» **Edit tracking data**

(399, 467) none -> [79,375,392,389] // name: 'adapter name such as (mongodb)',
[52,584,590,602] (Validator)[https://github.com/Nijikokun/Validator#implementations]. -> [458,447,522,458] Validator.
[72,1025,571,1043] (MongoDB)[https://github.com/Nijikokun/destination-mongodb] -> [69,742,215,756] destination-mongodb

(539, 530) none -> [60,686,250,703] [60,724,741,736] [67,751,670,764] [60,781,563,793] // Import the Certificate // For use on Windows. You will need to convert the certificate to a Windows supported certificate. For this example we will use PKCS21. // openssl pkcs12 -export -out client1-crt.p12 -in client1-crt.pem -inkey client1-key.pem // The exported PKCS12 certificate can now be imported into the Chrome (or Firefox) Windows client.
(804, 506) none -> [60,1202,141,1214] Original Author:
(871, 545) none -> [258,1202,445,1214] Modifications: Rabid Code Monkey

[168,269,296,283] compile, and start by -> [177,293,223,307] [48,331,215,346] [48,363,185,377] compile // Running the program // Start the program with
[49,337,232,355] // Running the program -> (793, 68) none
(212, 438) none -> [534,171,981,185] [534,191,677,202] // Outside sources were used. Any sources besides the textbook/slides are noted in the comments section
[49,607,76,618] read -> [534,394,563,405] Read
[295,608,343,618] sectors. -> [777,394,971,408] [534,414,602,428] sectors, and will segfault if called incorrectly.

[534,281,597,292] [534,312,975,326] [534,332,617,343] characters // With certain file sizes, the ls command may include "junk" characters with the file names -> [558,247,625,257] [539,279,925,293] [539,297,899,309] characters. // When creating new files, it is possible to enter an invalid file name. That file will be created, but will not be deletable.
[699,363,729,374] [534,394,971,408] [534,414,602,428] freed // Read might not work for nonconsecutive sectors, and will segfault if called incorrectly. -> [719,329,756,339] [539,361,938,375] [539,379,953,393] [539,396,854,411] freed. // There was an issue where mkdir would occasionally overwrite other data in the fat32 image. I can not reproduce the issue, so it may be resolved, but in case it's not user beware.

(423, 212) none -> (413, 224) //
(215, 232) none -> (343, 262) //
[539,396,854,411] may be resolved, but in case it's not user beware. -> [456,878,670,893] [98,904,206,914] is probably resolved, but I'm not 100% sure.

» **WHAT IS BEING ASKED**
All lines from the one that contains "(423, 212) none -> (413, 224) //" to the end of the records above are to be copied exactly; leave out the rest.

» **EXERCISE SOLUTION**
(423, 212) none -> (413, 224) //
(215, 232) none -> (343, 262) //
[539,396,854,411] may be resolved, but in case it's not user beware. -> [456,878,670,893] [98,904,206,914] is probably resolved, but I'm not 100% sure.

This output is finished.